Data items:

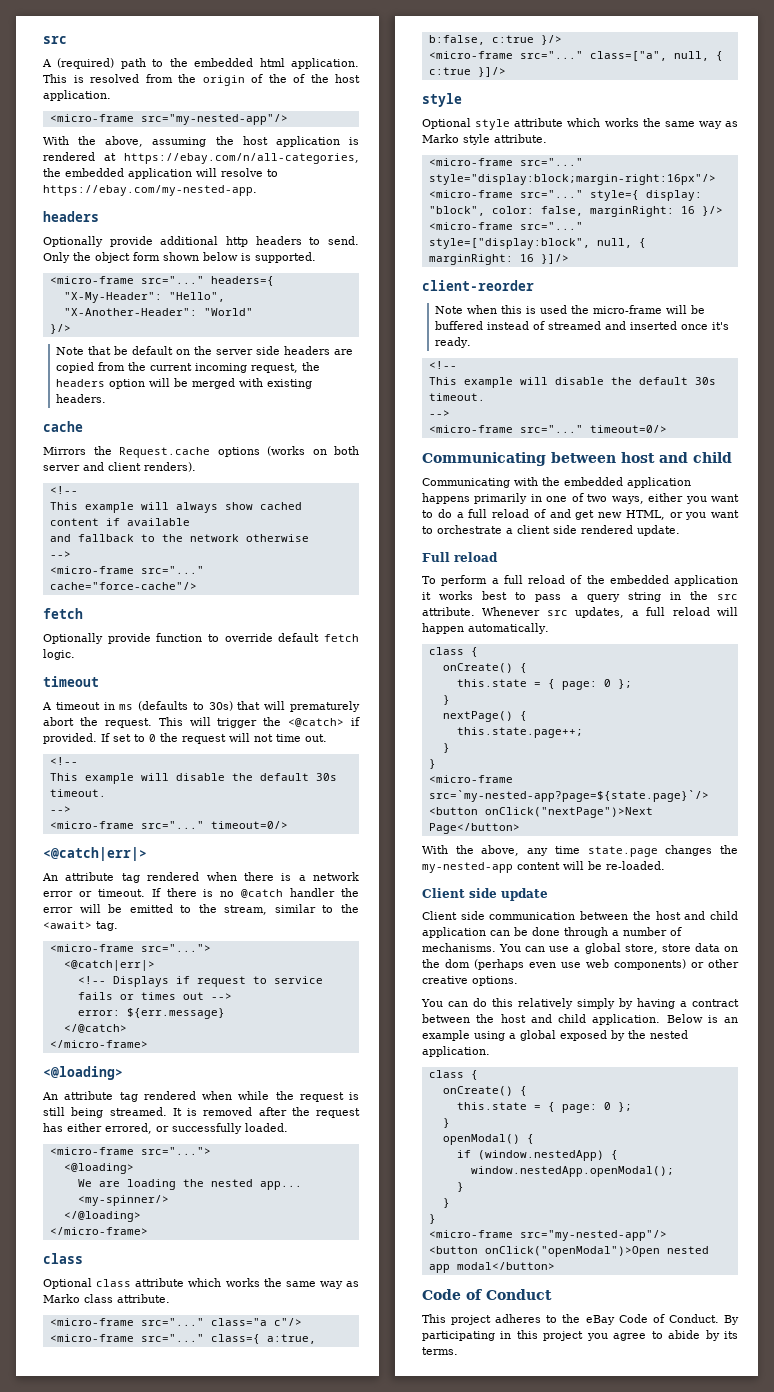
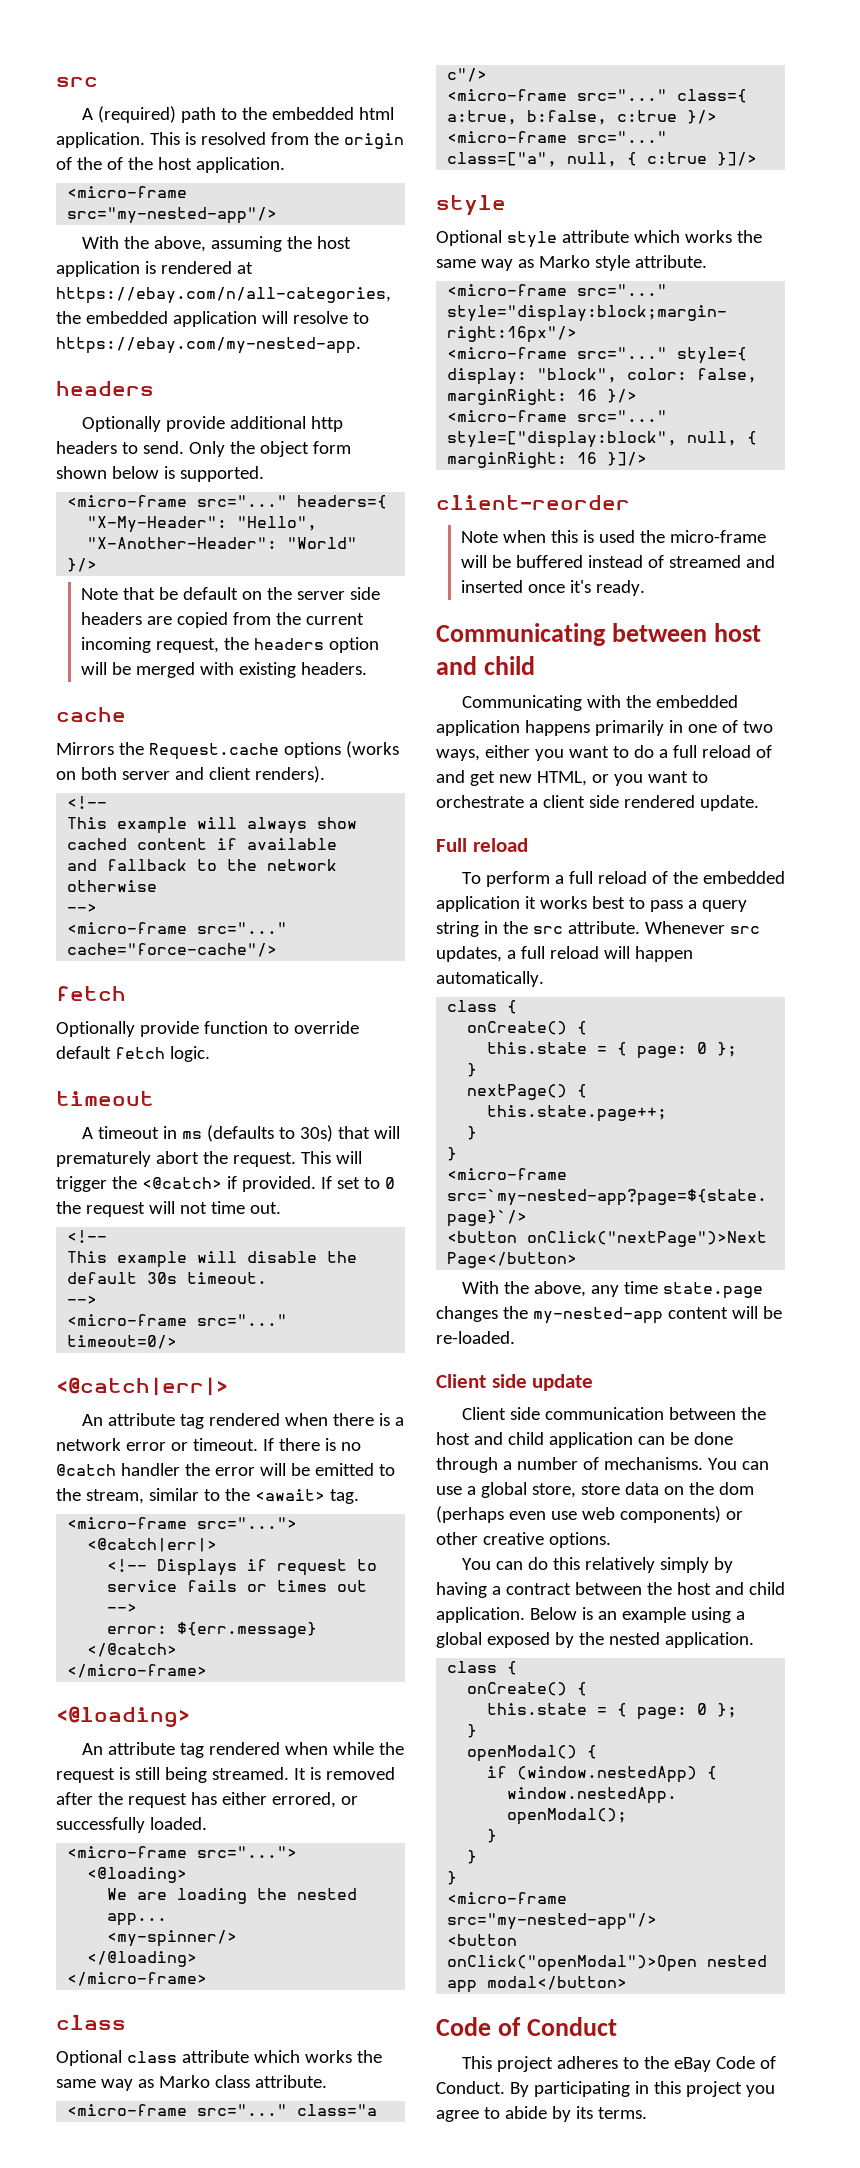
  Note when this is used the micro-frame will be buffered instead of streamed and inserted once it's ready.
- <!--
- This example will disable the default 30s timeout.
- -->
- <micro-frame src="..." timeout=0/>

## What needs to be done
Word for word, restate all of the entries above and leave each picture out.

## Task solution
  Note when this is used the micro-frame will be buffered instead of streamed and inserted once it's ready.
- <!--
- This example will disable the default 30s timeout.
- -->
- <micro-frame src="..." timeout=0/>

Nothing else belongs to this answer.